#### [What you have to do]
Filter these entries down to the lines that hold the word "дистанционного", and show each of them.

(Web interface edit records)
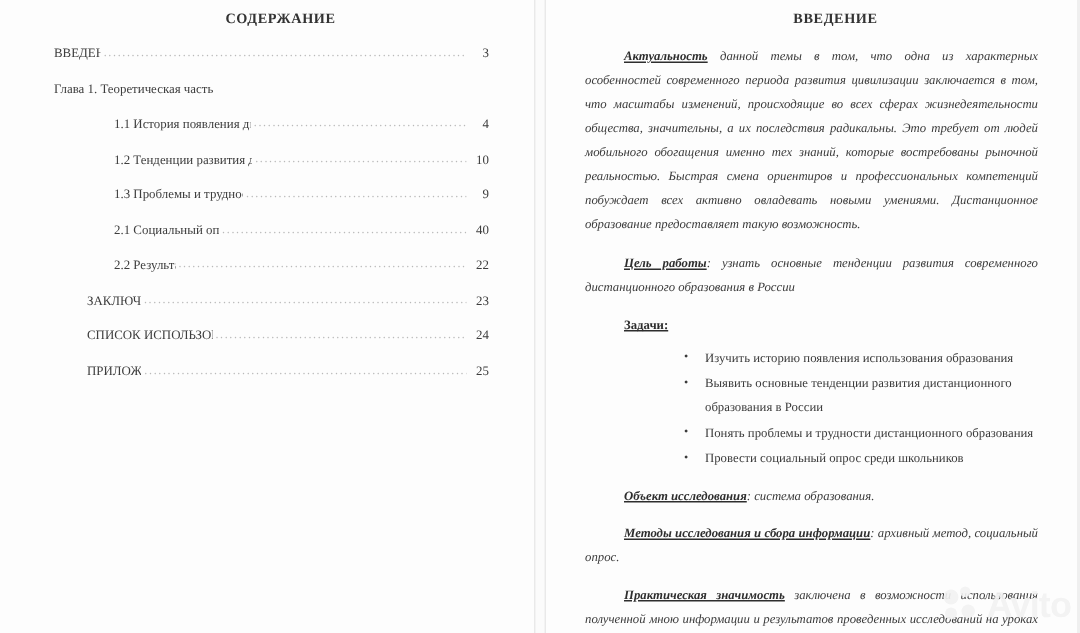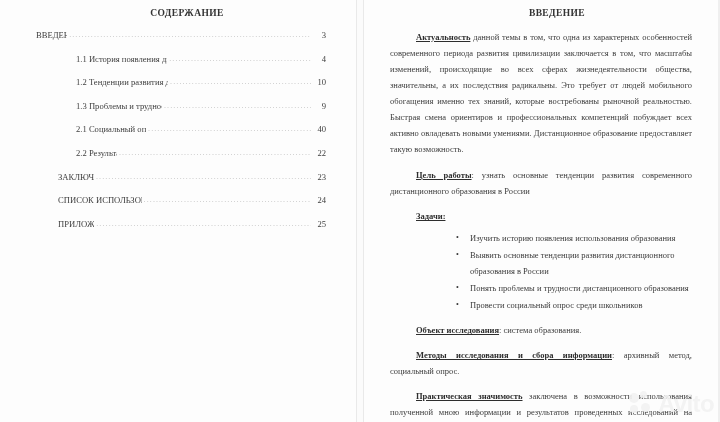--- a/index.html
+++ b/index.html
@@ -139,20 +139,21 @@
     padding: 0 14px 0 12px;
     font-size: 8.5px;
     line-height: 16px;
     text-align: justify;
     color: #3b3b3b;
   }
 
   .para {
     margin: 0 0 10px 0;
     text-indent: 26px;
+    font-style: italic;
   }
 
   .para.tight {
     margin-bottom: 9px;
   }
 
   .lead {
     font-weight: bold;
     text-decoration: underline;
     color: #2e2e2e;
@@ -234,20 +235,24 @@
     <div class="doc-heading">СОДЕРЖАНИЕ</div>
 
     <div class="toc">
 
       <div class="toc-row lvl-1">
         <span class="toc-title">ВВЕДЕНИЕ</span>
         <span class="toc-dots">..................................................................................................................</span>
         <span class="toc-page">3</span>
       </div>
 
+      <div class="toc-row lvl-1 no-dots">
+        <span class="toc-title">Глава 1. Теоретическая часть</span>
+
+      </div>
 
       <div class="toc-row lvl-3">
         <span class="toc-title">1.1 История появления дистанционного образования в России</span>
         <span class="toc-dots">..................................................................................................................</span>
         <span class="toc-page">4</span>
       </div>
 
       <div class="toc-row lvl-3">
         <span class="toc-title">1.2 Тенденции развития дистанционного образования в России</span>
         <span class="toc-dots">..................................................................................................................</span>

#### [Answer to the exercise]
         <span class="toc-title">1.1 История появления дистанционного образования в России</span>
         <span class="toc-title">1.2 Тенденции развития дистанционного образования в России</span>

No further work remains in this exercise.